What you return should be exactly the lines from the one containing "[88,11,604,49] noviembre 14, 2024" down to the final line of the listing, with nothing else.

## Provided records
☆ ☆ ☆ ☆ ☆ ☆ ☆

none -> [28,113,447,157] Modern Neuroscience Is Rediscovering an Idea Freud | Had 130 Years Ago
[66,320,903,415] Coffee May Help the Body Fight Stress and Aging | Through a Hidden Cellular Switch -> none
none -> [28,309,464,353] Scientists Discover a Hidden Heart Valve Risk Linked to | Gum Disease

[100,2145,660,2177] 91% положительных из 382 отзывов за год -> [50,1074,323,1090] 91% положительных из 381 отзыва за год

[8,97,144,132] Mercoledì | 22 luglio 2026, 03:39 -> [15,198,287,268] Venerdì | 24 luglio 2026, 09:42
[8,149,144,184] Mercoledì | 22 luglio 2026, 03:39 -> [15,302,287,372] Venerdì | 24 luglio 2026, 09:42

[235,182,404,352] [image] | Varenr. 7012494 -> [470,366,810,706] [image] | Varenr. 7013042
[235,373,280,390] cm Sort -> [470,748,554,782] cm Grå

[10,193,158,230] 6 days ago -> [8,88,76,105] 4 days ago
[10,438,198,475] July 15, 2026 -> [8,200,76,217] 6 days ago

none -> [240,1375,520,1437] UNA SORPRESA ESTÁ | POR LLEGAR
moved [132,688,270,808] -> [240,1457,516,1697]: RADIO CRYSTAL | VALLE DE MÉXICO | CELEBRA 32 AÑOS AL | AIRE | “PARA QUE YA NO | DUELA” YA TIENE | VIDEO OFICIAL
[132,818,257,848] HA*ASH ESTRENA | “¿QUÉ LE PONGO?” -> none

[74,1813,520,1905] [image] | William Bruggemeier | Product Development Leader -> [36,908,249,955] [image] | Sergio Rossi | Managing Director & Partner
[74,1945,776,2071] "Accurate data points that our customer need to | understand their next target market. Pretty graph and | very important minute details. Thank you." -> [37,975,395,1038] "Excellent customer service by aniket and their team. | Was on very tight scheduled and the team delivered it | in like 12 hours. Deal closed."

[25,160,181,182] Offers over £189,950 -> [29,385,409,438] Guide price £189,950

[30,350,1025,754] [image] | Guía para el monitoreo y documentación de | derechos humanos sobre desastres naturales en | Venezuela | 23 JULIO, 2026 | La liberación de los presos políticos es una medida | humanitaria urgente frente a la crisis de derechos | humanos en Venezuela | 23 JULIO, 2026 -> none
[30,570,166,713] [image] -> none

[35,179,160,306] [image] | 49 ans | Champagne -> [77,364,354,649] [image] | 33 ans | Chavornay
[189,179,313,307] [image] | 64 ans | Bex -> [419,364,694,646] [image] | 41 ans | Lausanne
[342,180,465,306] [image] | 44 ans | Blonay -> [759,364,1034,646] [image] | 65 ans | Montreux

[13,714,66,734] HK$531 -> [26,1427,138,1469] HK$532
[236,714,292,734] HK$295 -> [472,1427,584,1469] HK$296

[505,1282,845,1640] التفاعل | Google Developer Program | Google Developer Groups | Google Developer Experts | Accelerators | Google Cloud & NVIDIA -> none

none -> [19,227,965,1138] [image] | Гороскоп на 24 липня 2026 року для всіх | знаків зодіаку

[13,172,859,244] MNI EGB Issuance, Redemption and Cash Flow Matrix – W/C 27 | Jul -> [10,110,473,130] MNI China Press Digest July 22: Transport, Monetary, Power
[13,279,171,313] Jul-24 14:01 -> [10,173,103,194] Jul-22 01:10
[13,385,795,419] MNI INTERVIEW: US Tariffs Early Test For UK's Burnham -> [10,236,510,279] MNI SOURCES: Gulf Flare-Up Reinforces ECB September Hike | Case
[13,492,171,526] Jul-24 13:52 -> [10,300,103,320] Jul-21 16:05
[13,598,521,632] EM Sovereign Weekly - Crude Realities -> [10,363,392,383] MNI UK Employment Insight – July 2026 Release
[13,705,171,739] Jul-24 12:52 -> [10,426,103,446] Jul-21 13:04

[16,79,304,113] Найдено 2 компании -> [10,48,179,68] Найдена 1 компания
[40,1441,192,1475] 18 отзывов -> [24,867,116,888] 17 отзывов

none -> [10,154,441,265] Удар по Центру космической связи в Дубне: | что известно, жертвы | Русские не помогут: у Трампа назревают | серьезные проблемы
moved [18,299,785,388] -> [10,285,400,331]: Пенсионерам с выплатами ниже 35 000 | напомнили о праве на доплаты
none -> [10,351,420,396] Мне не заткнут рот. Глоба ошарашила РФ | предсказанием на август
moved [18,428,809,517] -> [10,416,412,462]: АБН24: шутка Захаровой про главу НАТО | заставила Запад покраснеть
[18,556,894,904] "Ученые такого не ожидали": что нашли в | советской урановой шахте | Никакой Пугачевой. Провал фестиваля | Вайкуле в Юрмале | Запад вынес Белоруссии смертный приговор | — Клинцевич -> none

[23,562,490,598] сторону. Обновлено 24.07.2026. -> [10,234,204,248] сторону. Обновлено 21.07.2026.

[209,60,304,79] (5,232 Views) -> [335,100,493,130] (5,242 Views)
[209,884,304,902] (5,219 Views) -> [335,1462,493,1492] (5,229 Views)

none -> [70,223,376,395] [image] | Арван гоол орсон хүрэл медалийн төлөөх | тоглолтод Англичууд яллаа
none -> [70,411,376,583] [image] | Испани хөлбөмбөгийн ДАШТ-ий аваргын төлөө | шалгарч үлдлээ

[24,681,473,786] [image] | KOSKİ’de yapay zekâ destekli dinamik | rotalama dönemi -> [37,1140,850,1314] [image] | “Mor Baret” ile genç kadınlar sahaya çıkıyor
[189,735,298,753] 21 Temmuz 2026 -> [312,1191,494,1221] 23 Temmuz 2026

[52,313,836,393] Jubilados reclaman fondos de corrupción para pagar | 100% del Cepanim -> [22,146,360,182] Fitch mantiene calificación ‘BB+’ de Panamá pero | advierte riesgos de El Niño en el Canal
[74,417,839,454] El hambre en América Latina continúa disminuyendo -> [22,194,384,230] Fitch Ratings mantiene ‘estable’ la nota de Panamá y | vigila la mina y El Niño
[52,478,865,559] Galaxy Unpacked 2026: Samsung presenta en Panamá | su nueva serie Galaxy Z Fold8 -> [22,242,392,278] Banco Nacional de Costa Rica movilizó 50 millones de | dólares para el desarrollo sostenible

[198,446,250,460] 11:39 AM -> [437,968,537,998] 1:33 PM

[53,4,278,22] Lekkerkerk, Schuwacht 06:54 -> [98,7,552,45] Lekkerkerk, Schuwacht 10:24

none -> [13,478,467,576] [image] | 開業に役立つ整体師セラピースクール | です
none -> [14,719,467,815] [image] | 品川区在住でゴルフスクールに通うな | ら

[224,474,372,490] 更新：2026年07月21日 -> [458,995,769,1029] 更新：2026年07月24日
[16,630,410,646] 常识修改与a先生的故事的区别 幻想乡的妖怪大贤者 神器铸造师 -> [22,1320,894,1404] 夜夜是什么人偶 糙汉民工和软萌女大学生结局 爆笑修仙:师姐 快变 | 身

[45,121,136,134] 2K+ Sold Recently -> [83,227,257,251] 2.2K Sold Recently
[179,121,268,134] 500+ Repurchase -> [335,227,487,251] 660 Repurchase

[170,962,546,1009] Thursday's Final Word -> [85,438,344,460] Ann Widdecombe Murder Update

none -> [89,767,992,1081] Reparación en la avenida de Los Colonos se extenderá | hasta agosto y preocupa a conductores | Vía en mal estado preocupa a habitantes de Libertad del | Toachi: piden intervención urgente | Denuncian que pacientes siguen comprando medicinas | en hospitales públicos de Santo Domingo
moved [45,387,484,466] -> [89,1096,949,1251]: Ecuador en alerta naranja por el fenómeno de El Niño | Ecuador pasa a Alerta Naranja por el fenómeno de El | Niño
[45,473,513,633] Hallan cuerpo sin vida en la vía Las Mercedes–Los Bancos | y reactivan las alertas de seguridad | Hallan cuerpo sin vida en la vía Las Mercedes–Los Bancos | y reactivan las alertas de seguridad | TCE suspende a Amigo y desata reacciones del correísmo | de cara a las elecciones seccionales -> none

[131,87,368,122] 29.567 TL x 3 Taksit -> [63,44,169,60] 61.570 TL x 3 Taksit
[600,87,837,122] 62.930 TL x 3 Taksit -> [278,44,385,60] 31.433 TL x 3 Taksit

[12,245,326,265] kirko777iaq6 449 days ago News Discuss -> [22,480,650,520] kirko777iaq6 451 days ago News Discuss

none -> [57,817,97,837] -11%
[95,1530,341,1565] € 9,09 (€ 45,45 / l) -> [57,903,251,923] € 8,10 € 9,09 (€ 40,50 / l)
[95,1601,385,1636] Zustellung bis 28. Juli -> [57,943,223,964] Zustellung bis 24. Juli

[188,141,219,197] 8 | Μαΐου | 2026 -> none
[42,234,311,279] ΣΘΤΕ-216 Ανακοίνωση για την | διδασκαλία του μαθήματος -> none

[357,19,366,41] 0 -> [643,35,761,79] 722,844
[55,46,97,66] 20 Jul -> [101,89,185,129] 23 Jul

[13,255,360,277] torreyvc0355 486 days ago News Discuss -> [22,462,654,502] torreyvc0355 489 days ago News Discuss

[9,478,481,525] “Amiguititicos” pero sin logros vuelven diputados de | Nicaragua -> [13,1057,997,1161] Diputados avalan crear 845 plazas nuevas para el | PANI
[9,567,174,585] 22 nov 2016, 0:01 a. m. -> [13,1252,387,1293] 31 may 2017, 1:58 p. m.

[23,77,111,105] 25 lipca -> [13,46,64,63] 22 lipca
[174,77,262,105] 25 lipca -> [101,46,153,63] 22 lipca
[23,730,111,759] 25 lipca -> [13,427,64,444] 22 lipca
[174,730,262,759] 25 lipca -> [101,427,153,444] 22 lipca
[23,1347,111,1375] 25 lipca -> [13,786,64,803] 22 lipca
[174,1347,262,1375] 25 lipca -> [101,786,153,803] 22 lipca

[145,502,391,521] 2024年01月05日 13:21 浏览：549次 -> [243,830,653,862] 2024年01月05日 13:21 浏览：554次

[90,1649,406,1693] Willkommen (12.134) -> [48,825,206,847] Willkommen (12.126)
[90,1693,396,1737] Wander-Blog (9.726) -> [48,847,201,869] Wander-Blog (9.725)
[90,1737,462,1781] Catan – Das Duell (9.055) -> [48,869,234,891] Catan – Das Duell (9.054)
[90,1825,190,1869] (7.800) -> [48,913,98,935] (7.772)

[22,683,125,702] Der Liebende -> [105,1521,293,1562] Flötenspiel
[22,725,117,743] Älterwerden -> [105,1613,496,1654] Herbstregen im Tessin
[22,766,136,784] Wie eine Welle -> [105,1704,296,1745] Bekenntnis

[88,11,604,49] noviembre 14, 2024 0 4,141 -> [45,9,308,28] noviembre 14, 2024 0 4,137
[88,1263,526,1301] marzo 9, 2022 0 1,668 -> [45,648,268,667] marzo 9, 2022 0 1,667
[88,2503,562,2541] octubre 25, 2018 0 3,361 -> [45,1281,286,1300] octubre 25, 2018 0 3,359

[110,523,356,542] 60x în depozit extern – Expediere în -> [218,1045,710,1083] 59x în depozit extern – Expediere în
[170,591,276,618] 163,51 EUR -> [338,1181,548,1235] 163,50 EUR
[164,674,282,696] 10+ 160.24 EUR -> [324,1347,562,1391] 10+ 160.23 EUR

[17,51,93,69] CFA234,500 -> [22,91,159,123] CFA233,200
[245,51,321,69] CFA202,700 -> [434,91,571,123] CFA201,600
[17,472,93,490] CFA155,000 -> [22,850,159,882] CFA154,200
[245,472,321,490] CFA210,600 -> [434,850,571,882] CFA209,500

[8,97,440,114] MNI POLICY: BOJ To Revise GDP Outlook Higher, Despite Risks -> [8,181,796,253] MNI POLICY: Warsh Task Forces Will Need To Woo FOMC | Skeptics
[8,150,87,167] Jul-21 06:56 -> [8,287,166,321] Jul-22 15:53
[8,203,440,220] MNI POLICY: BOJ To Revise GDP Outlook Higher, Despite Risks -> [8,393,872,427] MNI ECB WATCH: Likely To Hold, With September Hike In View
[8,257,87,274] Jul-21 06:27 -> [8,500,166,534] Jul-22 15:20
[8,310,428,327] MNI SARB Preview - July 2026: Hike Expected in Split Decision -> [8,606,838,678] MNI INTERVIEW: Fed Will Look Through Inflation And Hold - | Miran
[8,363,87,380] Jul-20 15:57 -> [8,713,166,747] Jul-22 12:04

☆ ☆ ☆ ☆ ☆ ☆ ☆

## Exercise solution
[88,11,604,49] noviembre 14, 2024 0 4,141 -> [45,9,308,28] noviembre 14, 2024 0 4,137
[88,1263,526,1301] marzo 9, 2022 0 1,668 -> [45,648,268,667] marzo 9, 2022 0 1,667
[88,2503,562,2541] octubre 25, 2018 0 3,361 -> [45,1281,286,1300] octubre 25, 2018 0 3,359

[110,523,356,542] 60x în depozit extern – Expediere în -> [218,1045,710,1083] 59x în depozit extern – Expediere în
[170,591,276,618] 163,51 EUR -> [338,1181,548,1235] 163,50 EUR
[164,674,282,696] 10+ 160.24 EUR -> [324,1347,562,1391] 10+ 160.23 EUR

[17,51,93,69] CFA234,500 -> [22,91,159,123] CFA233,200
[245,51,321,69] CFA202,700 -> [434,91,571,123] CFA201,600
[17,472,93,490] CFA155,000 -> [22,850,159,882] CFA154,200
[245,472,321,490] CFA210,600 -> [434,850,571,882] CFA209,500

[8,97,440,114] MNI POLICY: BOJ To Revise GDP Outlook Higher, Despite Risks -> [8,181,796,253] MNI POLICY: Warsh Task Forces Will Need To Woo FOMC | Skeptics
[8,150,87,167] Jul-21 06:56 -> [8,287,166,321] Jul-22 15:53
[8,203,440,220] MNI POLICY: BOJ To Revise GDP Outlook Higher, Despite Risks -> [8,393,872,427] MNI ECB WATCH: Likely To Hold, With September Hike In View
[8,257,87,274] Jul-21 06:27 -> [8,500,166,534] Jul-22 15:20
[8,310,428,327] MNI SARB Preview - July 2026: Hike Expected in Split Decision -> [8,606,838,678] MNI INTERVIEW: Fed Will Look Through Inflation And Hold - | Miran
[8,363,87,380] Jul-20 15:57 -> [8,713,166,747] Jul-22 12:04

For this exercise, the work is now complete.